Take ownership of all cybersecurity-related vulnerability management initiatives; taking initiatives from conception to completion, for both proactive management to reactive mitigation.

Must-Have Qualifications 

• Experience in managing bug-bounty programs, common vulnerabilities and exposures (CVE) systems, and common vulnerability scoring system (CVSS), 
• Member of the incident response team and/or security operation center
• Working experience with cybersecurity frameworks such as NIST CSF, ISO 27001, COBIT
• Managed or led penetration testing and/or vulnerability scanning
• Developed quantitative security posture metrics to track progress, manage vulnerabilities, and compose dashboards/reports regularly and consistently.

Nice-to-Have Qualifications

• Have formal security training and/or certification, such as CompTIA Security+, Certified Ethical Hacker (CEH), Offensive Security Certified Professional (OSCP), Global Information Assurance Certification Penetration (GPEN)
• Previous project and program management experience and/or certifications, such as PMP
• Experience in agile development, software deployment pipeline, service reliability engineering / DevOps
• Knowledge of OWASP Top 10, DevSecOps, computer forensics analysis
• Working experience with cybersecurity tools such as Wireshark, Metasploit, Nikto, Burp Suite. 
• Working experience with SAST, DAST, WAF, SIEM, SOAR, IDS, IPS.

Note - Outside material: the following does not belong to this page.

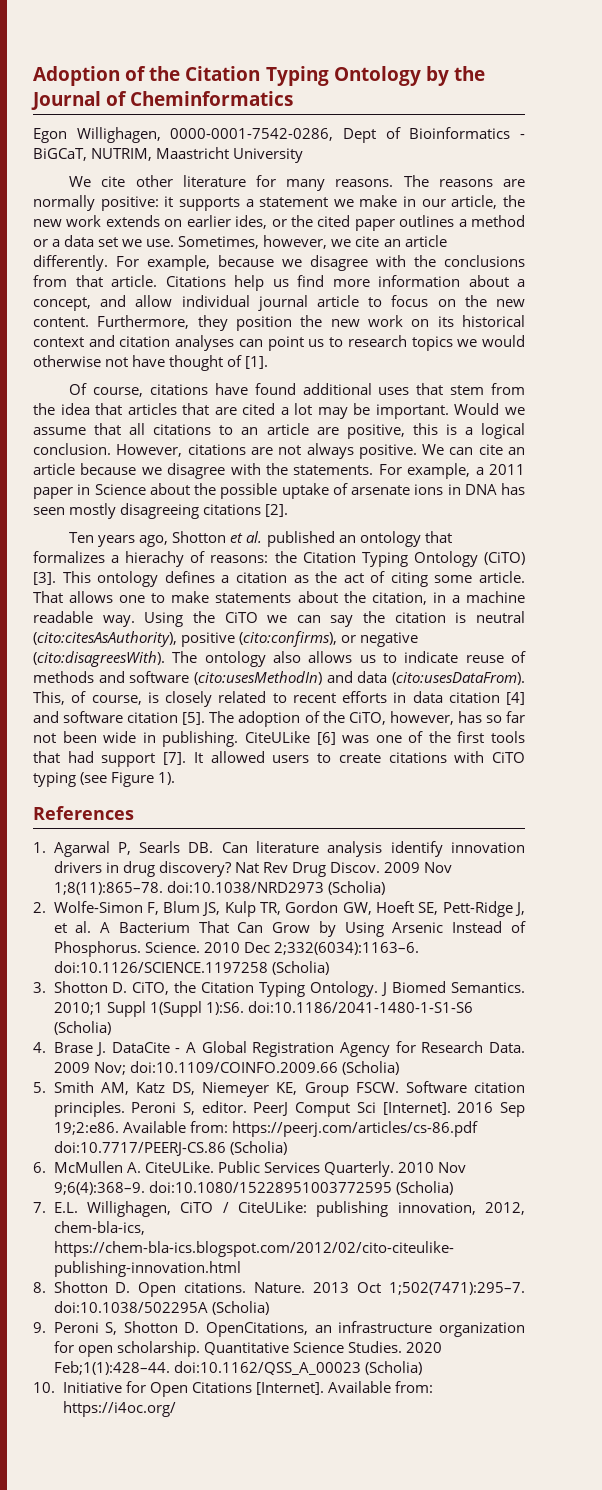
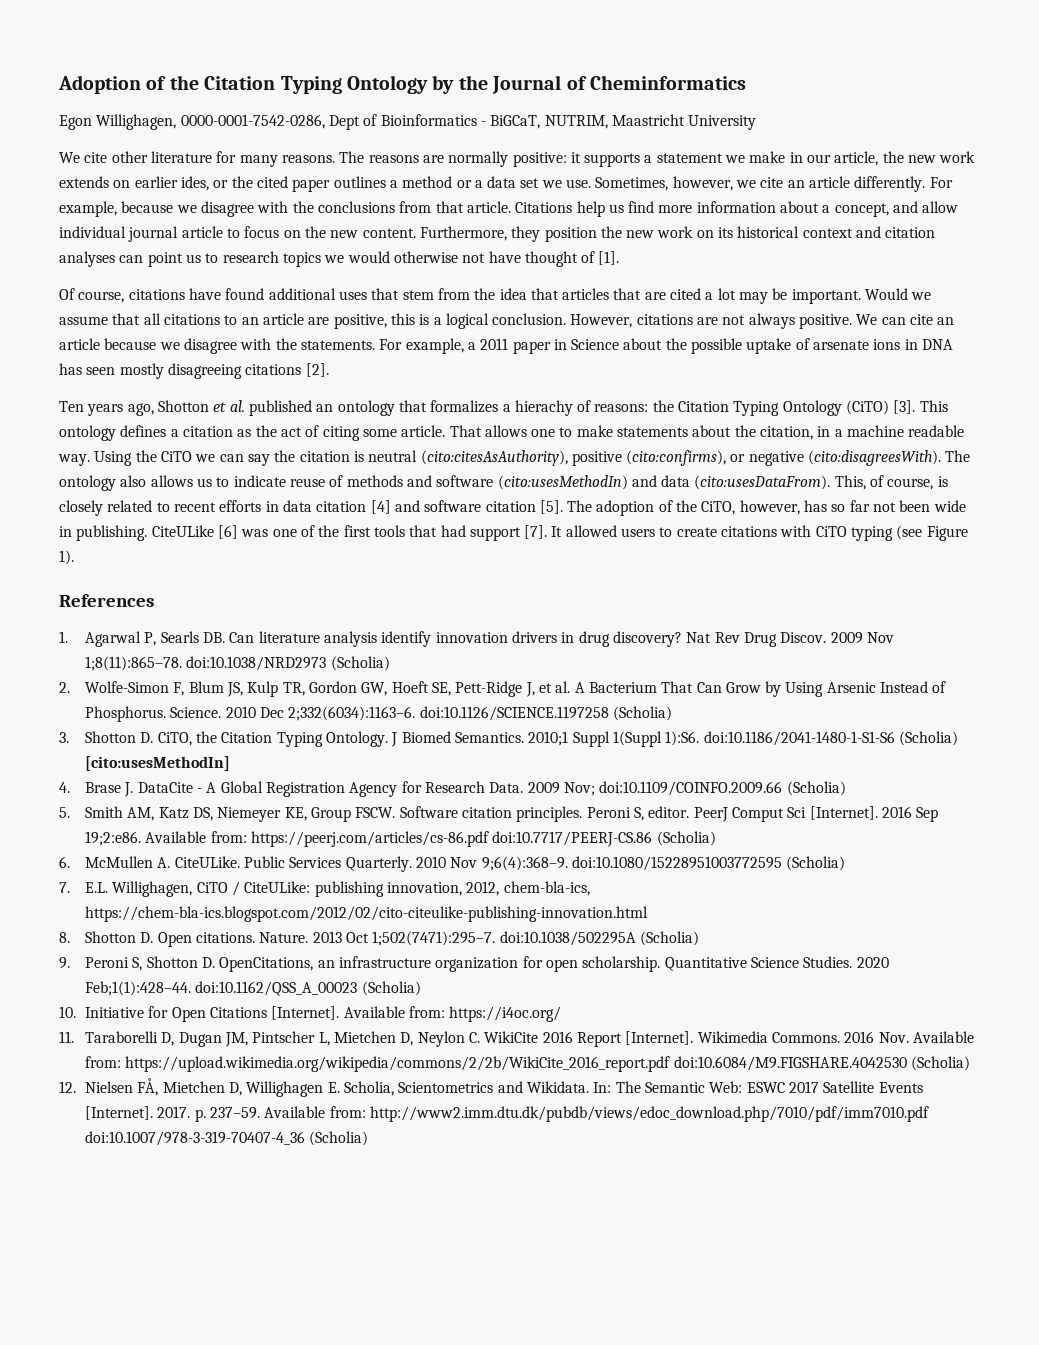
- 2010;1 Suppl 1(Suppl 1):S6. doi:10.1186/2041-1480-1-S1-S6 (Scholia)
+ 2010;1 Suppl 1(Suppl 1):S6. doi:10.1186/2041-1480-1-S1-S6 (Scholia) [cito:usesMethodIn]
+ 11. Taraborelli D, Dugan JM, Pintscher L, Mietchen D, Neylon C. WikiCite 2016 Report [Internet]. Wikimedia Commons. 2016 Nov. Available from: https://upload.wikimedia.org/wikipedia/commons/2/2b/WikiCite_2016_report.pdf doi:10.6084/M9.FIGSHARE.4042530 (Scholia)
+ 12. Nielsen FÅ, Mietchen D, Willighagen E. Scholia, Scientometrics and Wikidata. In: The Semantic Web: ESWC 2017 Satellite Events [Internet]. 2017. p. 237–59. Available from: http://www2.imm.dtu.dk/pubdb/views/edoc_download.php/7010/pdf/imm7010.pdf doi:10.1007/978-3-319-70407-4_36 (Scholia)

Thumbtack is a virtual-first company, meaning you can live and work from any one of our approved locations across the United States, Canada, or the Philippines. When it is safe to gather, we will begin to host in-person events on a regular basis. Remote employees will be expected to travel occasionally for these events to a Thumbtack library or offsite team-building location. In cities with 5+ employees, we are establishing local communities, where employees can gather for local events. Additionally, employees in the San Francisco, Salt Lake City, Toronto, and Manila areas will have opt-in access to communal workspace at one of our Thumbtack libraries. We always prioritize the health and safety of our employees. Currently, participation in these events and Thumbtack library use are optional. Both require employees to be fully vaccinated.

#LI-REMOTE

More About Us

Thumbtack is a technology leader building the modern home management platform. Through the Thumbtack app, homeowners can effortlessly manage their homes — confidently knowing what to do, when to do it, and who to hire. Bringing the $500 billion home services industry online, Thumbtack empowers millions of homeowners to fix, maintain, and improve their most valuable asset. 

Founded in 2008, Thumbtack is backed by over $500 million in funding from folks that include Sequoia Capital, CapitalG, Tiger Global Management, Javelin Investment Partners, Baillie Gifford. 

• See what it’s like to work here  
• Meet the pros who inspire us
• Follow us on LinkedIn  
• Discover our virtual first plan

Thumbtack embraces diversity. We are proud to be an equal opportunity workplace and do not discriminate on the basis of sex, race, color, age, sexual orientation, gender identity, religion, national origin, citizenship, marital status, veteran status, or disability status. Pursuant to the San Francisco Fair Chance Ordinance, we will consider for employment qualified applicants with arrest and conviction records.

If you are a California resident, please review information regarding your rights under California privacy laws contained in Thumbtack’s Privacy policy available at https://www.thumbtack.com/privacy/.

*Currently, Thumbtackers can live anywhere in Ontario, Canada or the Philippines or in any of the following US states: AZ, CA, CO, CT, FL, GA, HI, IL, IN, KY, MD, MA, MI, MN, MO, NV, NH, NJ, NY, NC, OH, OK, OR, PA, SC, TN, TX, UT, VA, WA. Our long term vision is to hire across all of the United States and Canada, but this expansion will take a few years.